Morris has appeared at literary festivals and conferences in the United States, China, New Zealand, Germany, and Switzerland, as well as a number of writer residencies, including the Buddle Findlay Sargeson Fellowship in 2008 (with Brigid Lowry). Morris undertook two editorial projects during her tenure as a Sargeson fellow: The Penguin Book of Contemporary New Zealand Short Stories (2008) and an expatriate-writing issue of Landfall.

Ruined, her first Young Adult book, was also published by Scholastic US in 2009. Morris followed Dark Souls (2011) and Unbroken (2013), a sequel to Ruined. The Eternal City, her most recent Young Adult novel, is set in contemporary Rome. Morris released her first children's book in 2013, her second title in Puffin's New Zealand Girls collection: Hene and the Burning Harbour.

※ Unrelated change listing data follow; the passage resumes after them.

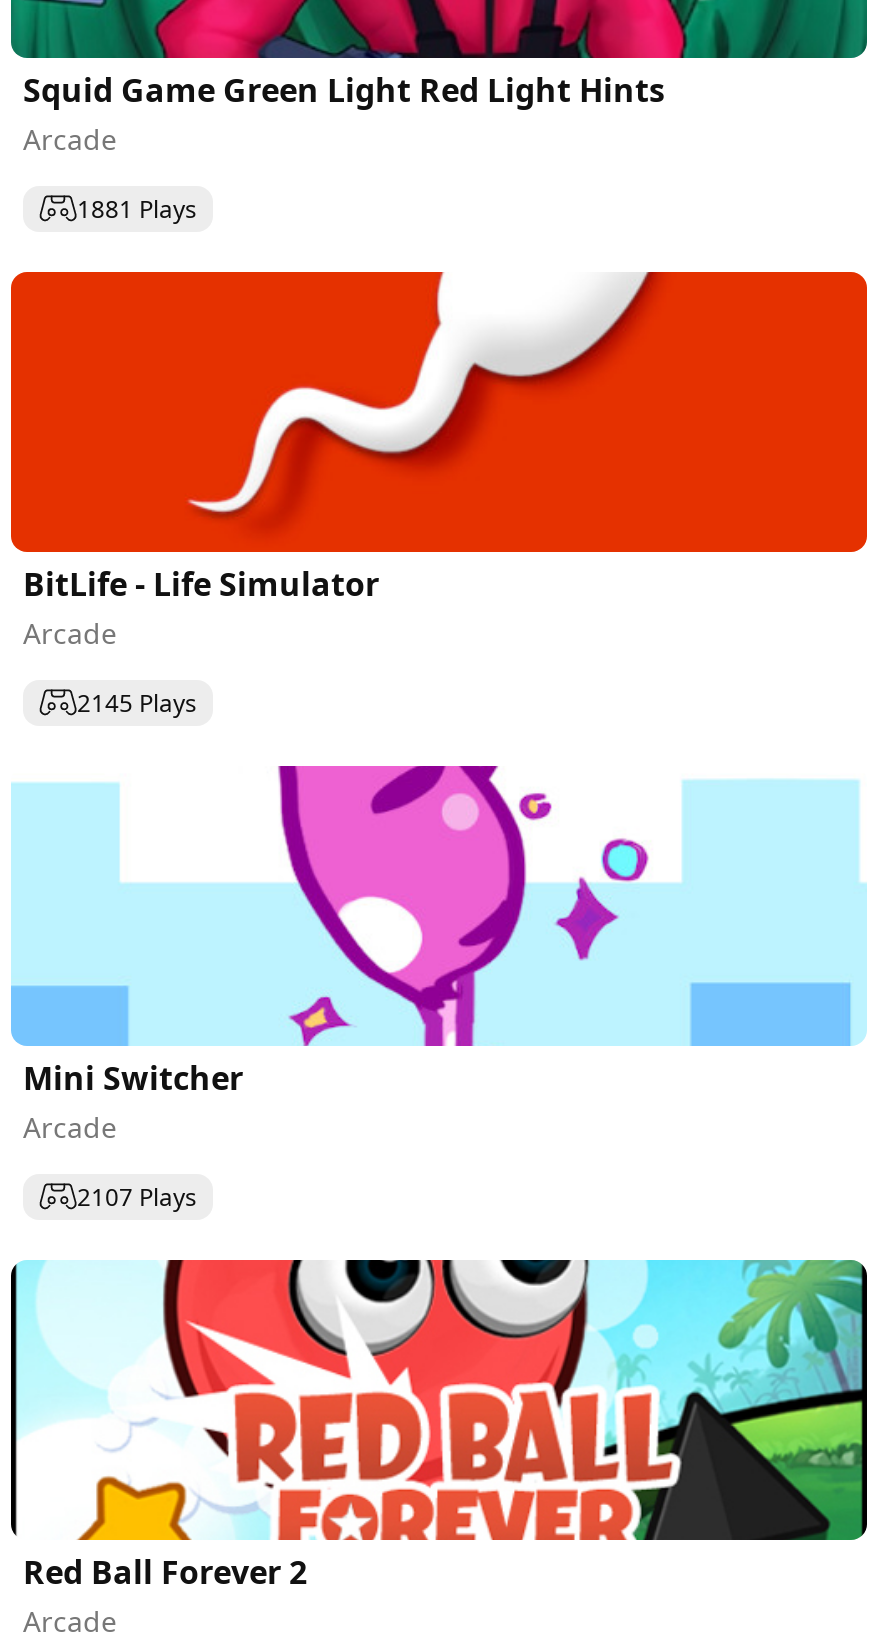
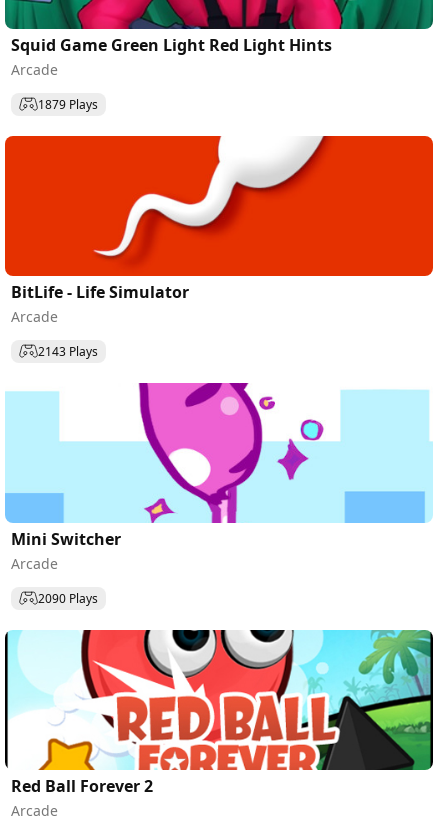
- 1881 Plays
+ 1879 Plays

- 2145 Plays
+ 2143 Plays

- 2107 Plays
+ 2090 Plays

Morris has been given a number of residencies, including the Brecht House in Denmark and the Bellagio Foundation in Italy. She was a writer-in-residence at the Passa Porta International House of Literature in Brussels in 2016. In 2015 and 2017, she has held two residencies at the International Writers' and translators' House in Ventspils, Latvia.

Katherine Mansfield Menton Prize in 2018 was given in honor, and she was named a Member of the New Zealand Order of Merit in the 2019 New Year Honours for services to literature.

Morris was co-editor of two major anthologies of fiction, poetry, and creative nonfiction: Ko Aotou (Otago University Press 2020) and Alison Wong, A New Asian Voices from Aotearoa New Zealand (Auckland University Press 2021). Shining Land, photographer Haru Sameshima, was a member of the Commonwealth University Press in 2020. (Otago University Press, 2020).

Morris introduced KoreaSeen, a website that publishes reviews and articles about Korean television and film, both classic and modern.

The Master of Creative Writing degree program is directed by an associate professor at the University of Auckland, Morris.